A few years ago, award-winning scientist Richard Fortey purchased four acres of woodland in the Chiltern Hills of Oxfordshire, England. The Wood for the Trees is the joyful, lyrical portrait of what he found there.
With one chapter for each month, we move through the seasons: tree felling in January, moth hunting in June, finding golden mushrooms in September. Fortey, along with the occasional expert friend, investigates the forest top to bottom, discovering a new species and explaining the myriad connections that tie us to nature and nature to itself. His textured, evocative prose and gentle humor illuminate the epic story of a small forest. But he doesn't stop at mere observation. The Wood for the Trees uses the forest as a springboard back through time, full of rich and unexpected tales of the people, plants, and animals that once called the land home.
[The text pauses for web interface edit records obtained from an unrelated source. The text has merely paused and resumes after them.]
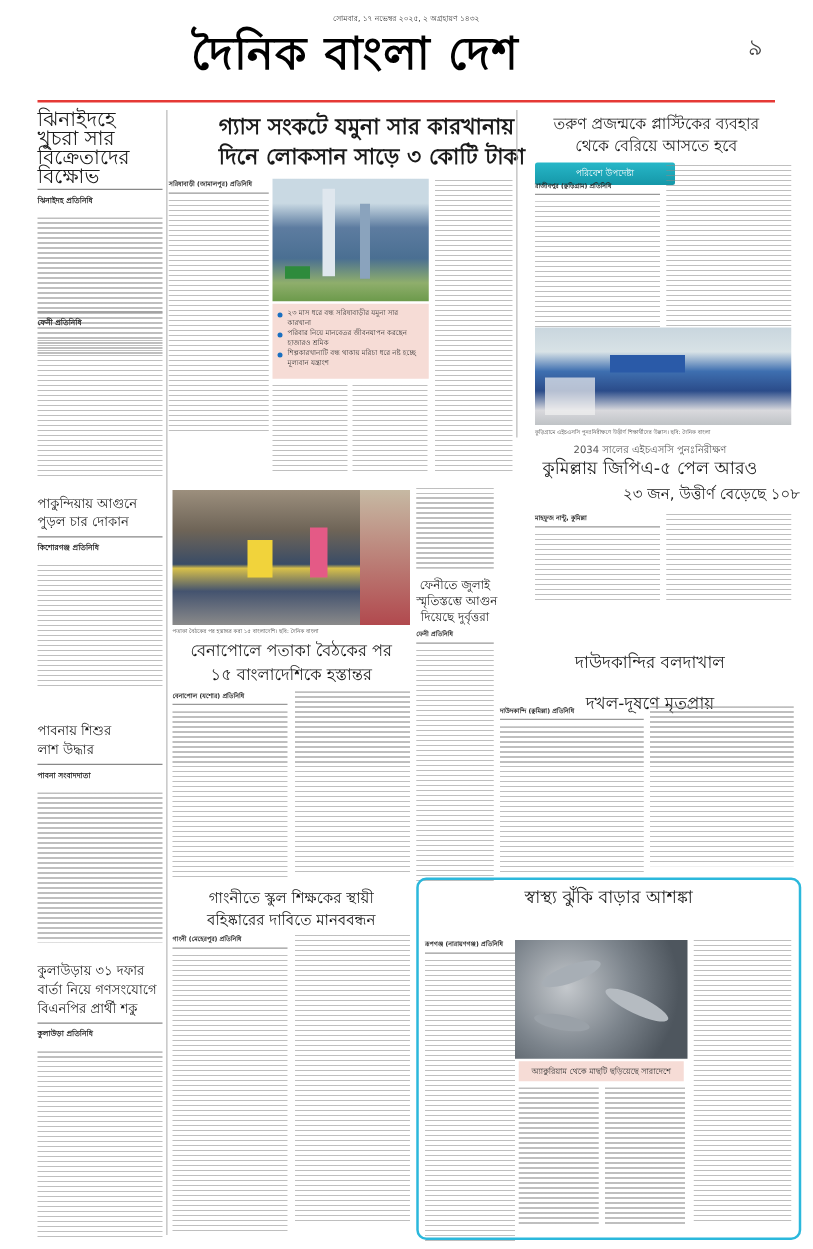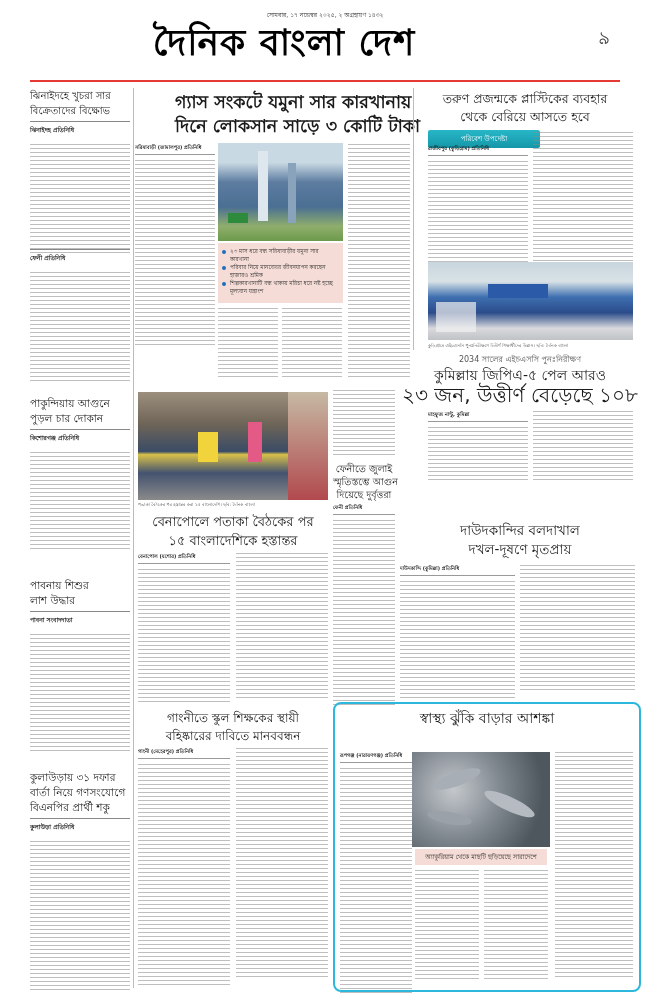"ঝিনাইদহে খুচরা সার বিক্রেতাদের বিক্ষোভ" div.hl { font-size: 10px -> 16px }
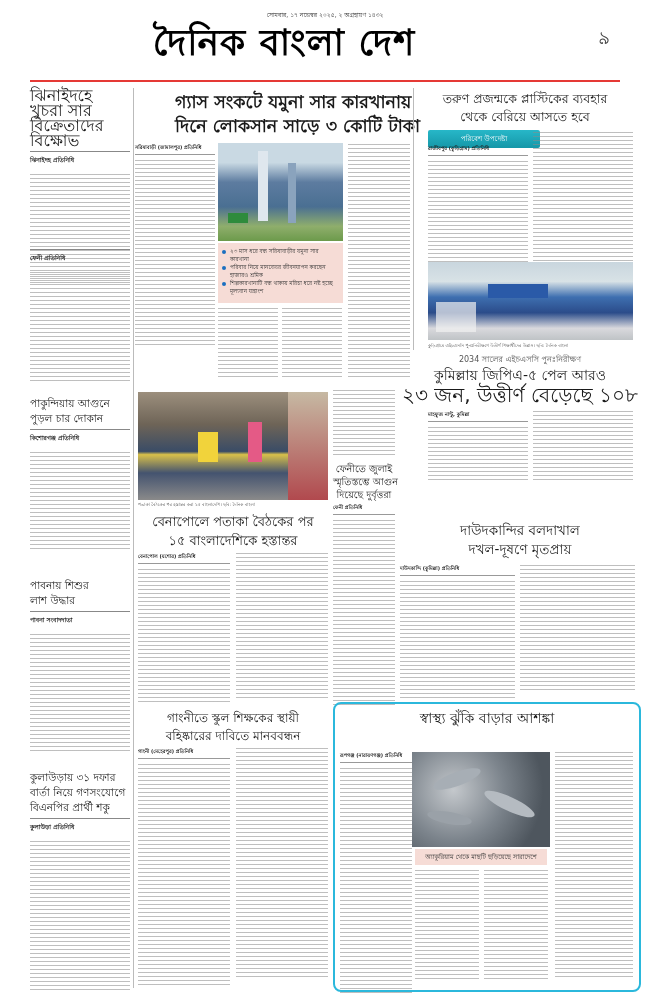"২৩ জন, উত্তীর্ণ বেড়েছে ১০৮" div.hl { font-size: 20px -> 12px; text-align: none -> right }
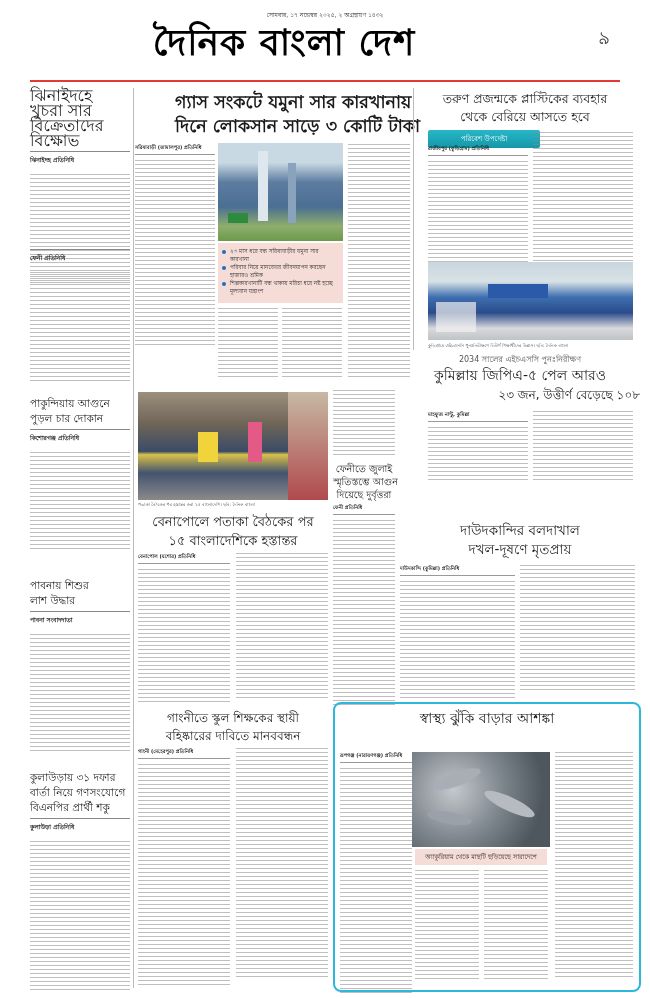"দখল-দূষণে মৃতপ্রায়" div.hl { margin-top: none -> 14px }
With Fortey's help, we come to see a universe in miniature.
Review
"What [Fortey] shows in this remarkable book, always precise, often lyrical, sometimes prickly, however, is just how much can be learned, how much gained by sinking deep into one particular place." The Standard (UK)
Review
"Deeply knowledgable, enthusiastic.... Fortey illuminates its flora and fauna, history and geology with indisputable expertise." Financial Times
Review
"[Fortey's] remarkable scientific knowledge, intense curiosity and love of nature mean entries erupt with the same richness and variety as the woods they describe.... Fortey's enthusiasm for his new wonderland is infectious and illuminating." The Guardian
Review
"Fascinating…vivid…striking…an immensely detailed portrait of the flora and fauna contained in four acres…Fortey creates an astounding portrait of multilayered life in one relatively restricted space, reviving the great tradition of natural history…[and] conveys unforgettably the staggering variety and abundance of the whole natural world." Michael McCarthy, The New York Times Book Review
About the Author
Richard Fortey was a senior paleontologist at the Natural History Museum in London until his retirement in 2006. He is the author of several books, including Fossils: The Key to the Past; The Hidden Landscape, which won the Natural World Book of the Year in 1993; Life: A Natural History of Four Billion Years of Life on Earth; Trilobite!, which was short-listed for the Samuel Johnson Prize; Earth: An Intimate History; and Dry Storeroom No. 1: The Secret Life of the Natural History Museum. He has won the Lewis Thomas Prize for Writing About Science from Rockefeller University and the Michael Faraday Prize from the Royal Society. He was president of the Geological Society of London during its bicentennial year in 2007 and is a Fellow of both the Royal Society and the Royal Society of Literature. He lives in Oxfordshire.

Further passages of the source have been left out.